### Work instruction
Below are some records; output exactly the lines from the line with "Alaska - Advanced" to the line with "total: 10636.33 -> 7164.04", both ends kept, and nothing more.

### Data listing
☆ ☆ ☆
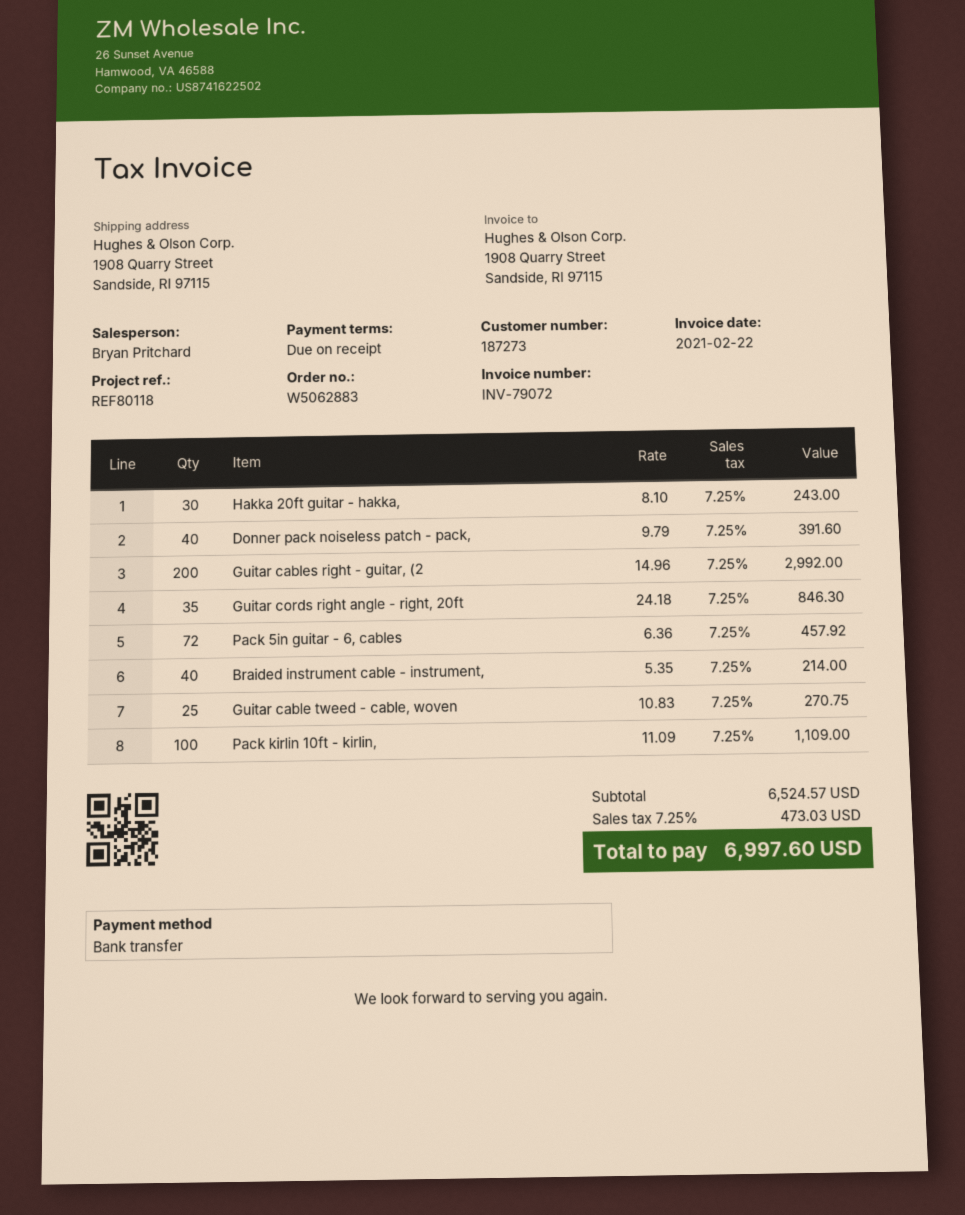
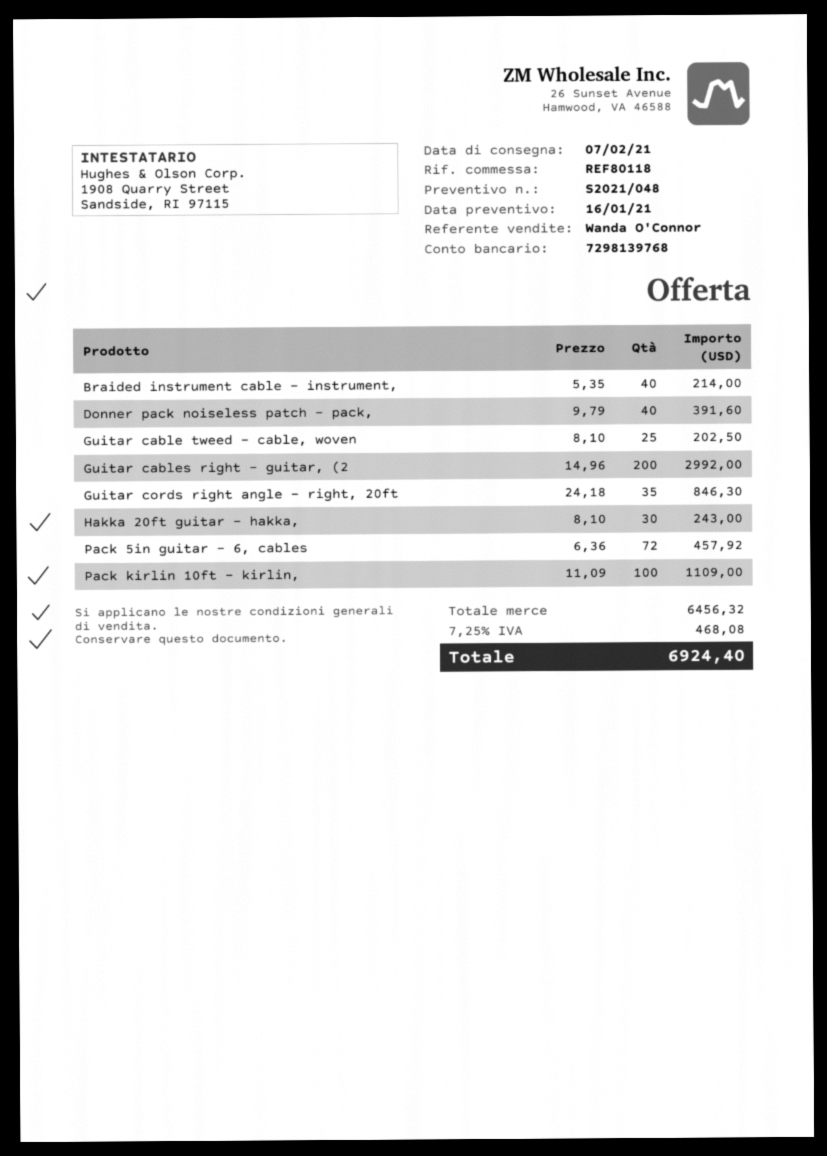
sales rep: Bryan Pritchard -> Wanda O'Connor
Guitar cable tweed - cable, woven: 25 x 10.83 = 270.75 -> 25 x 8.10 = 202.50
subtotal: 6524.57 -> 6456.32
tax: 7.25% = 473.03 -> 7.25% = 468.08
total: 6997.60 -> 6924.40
☆ ☆ ☆
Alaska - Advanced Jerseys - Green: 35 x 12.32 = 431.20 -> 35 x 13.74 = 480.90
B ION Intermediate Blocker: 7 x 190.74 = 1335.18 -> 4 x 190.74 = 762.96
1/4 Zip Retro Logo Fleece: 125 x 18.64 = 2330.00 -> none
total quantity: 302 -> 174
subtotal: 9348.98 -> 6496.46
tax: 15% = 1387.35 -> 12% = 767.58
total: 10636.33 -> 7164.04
☆ ☆ ☆
### Worked solution
Alaska - Advanced Jerseys - Green: 35 x 12.32 = 431.20 -> 35 x 13.74 = 480.90
B ION Intermediate Blocker: 7 x 190.74 = 1335.18 -> 4 x 190.74 = 762.96
1/4 Zip Retro Logo Fleece: 125 x 18.64 = 2330.00 -> none
total quantity: 302 -> 174
subtotal: 9348.98 -> 6496.46
tax: 15% = 1387.35 -> 12% = 767.58
total: 10636.33 -> 7164.04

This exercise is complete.